| Your task |
Pull every line with "none" from the data below and copy it.

[Detected change data]
---------------
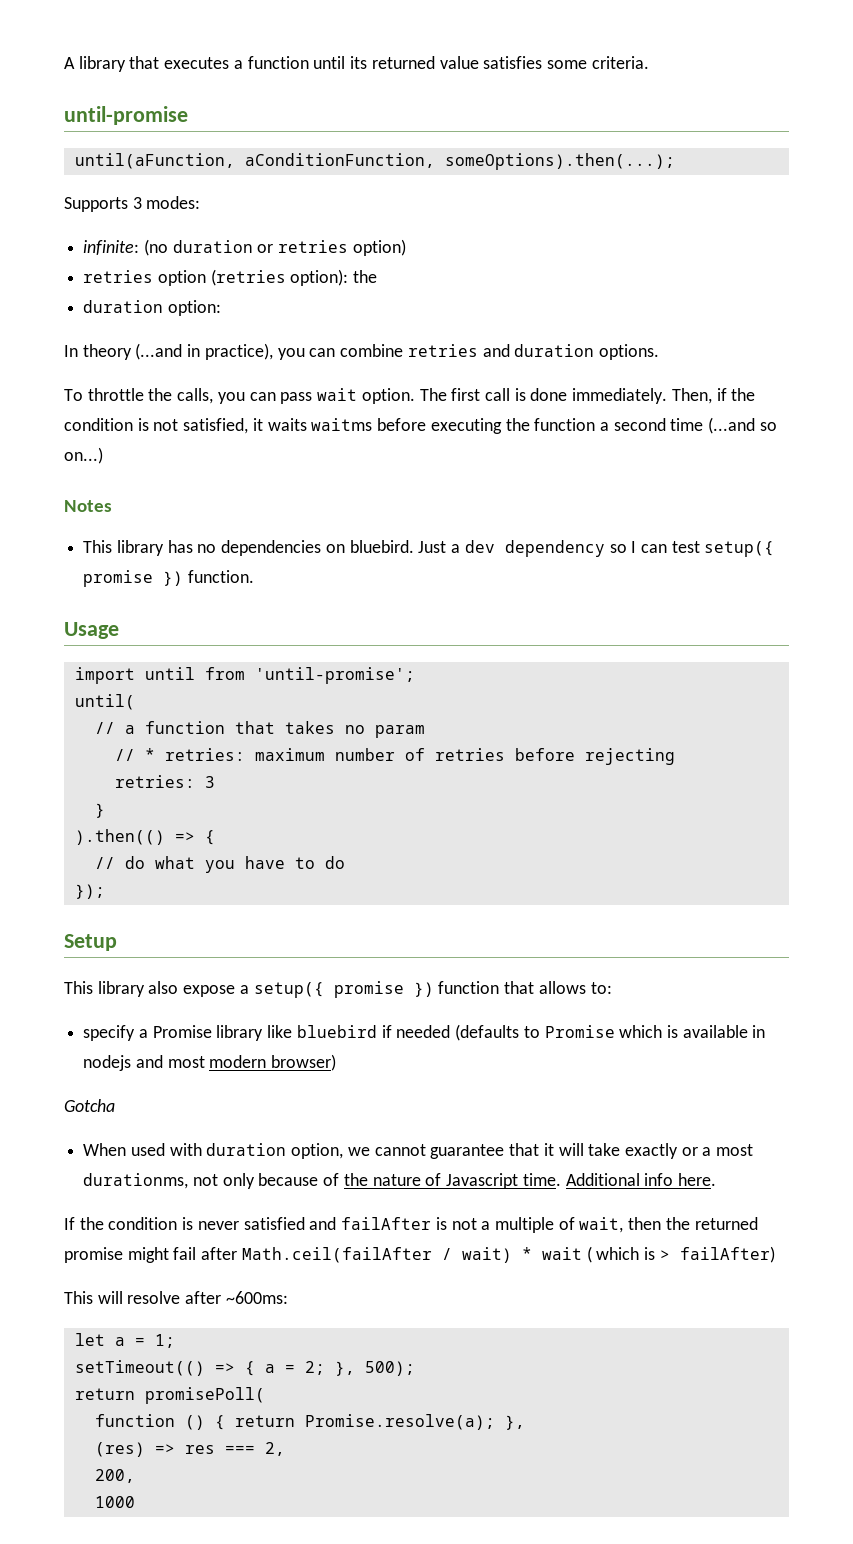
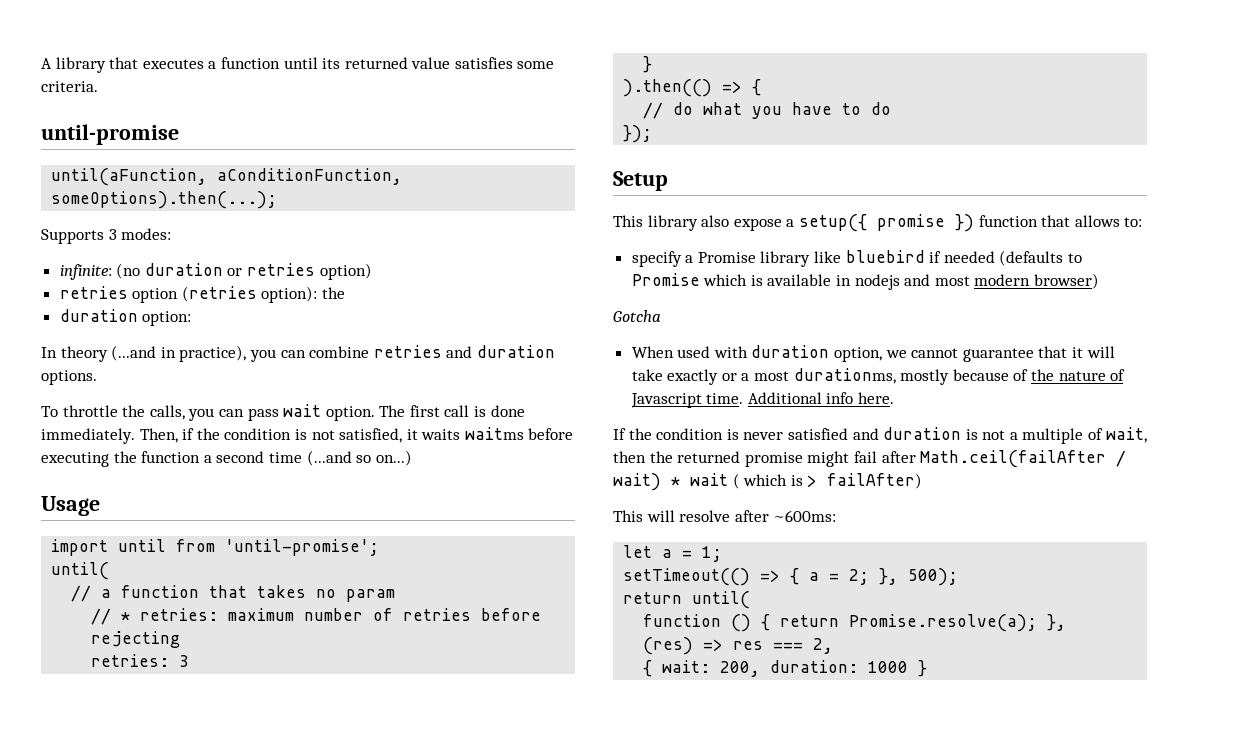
[64,500,112,512] [83,540,775,557] [83,570,254,587] // Notes // This library has no dependencies on bluebird. Just a dev dependency so I can test setup({ promise }) function. -> (412, 458) none
[192,1173,255,1189] not only -> [900,369,950,385] mostly
[341,1217,432,1230] failAfter -> [883,427,962,440] duration
[144,1387,265,1404] promisePoll( -> [692,591,751,609] until(
(285, 1449) none -> [643,660,711,677] { wait:
[94,1496,135,1508] // 1000 -> [770,660,928,677] duration: 1000 }

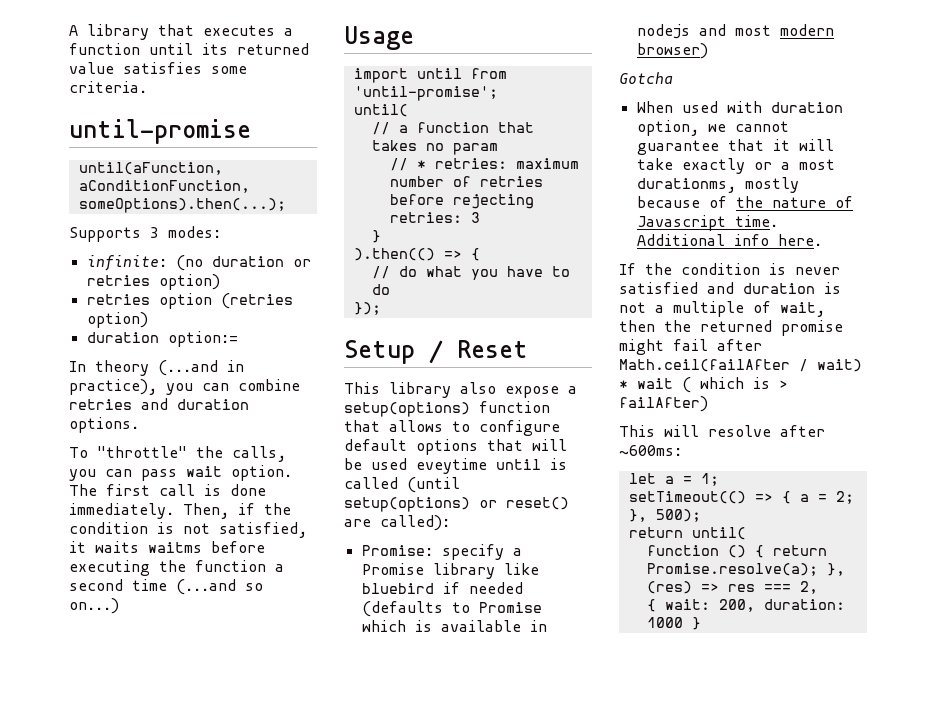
[261,286,346,303] [59,309,192,326] option): the // duration option: -> [86,312,148,328] [86,331,238,347] option) // duration option:=
[62,405,118,417] throttle -> [97,446,187,458] "throttle"
(668, 181) none -> [429,340,528,364] / Reset
[798,214,1143,232] setup({ promise }) function that allows to: // -> [344,401,550,417] [344,420,560,436] [344,439,567,455] [344,458,567,474] [344,477,460,493] [344,497,569,512] [344,515,450,531] [361,545,433,556] setup(options) function that allows to configure default options that will be used eveytime until is called (until setup(options) or reset() are called): // Promise:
---------------
| Answer box |
[64,500,112,512] [83,540,775,557] [83,570,254,587] // Notes // This library has no dependencies on bluebird. Just a dev dependency so I can test setup({ promise }) function. -> (412, 458) none
(285, 1449) none -> [643,660,711,677] { wait:
(668, 181) none -> [429,340,528,364] / Reset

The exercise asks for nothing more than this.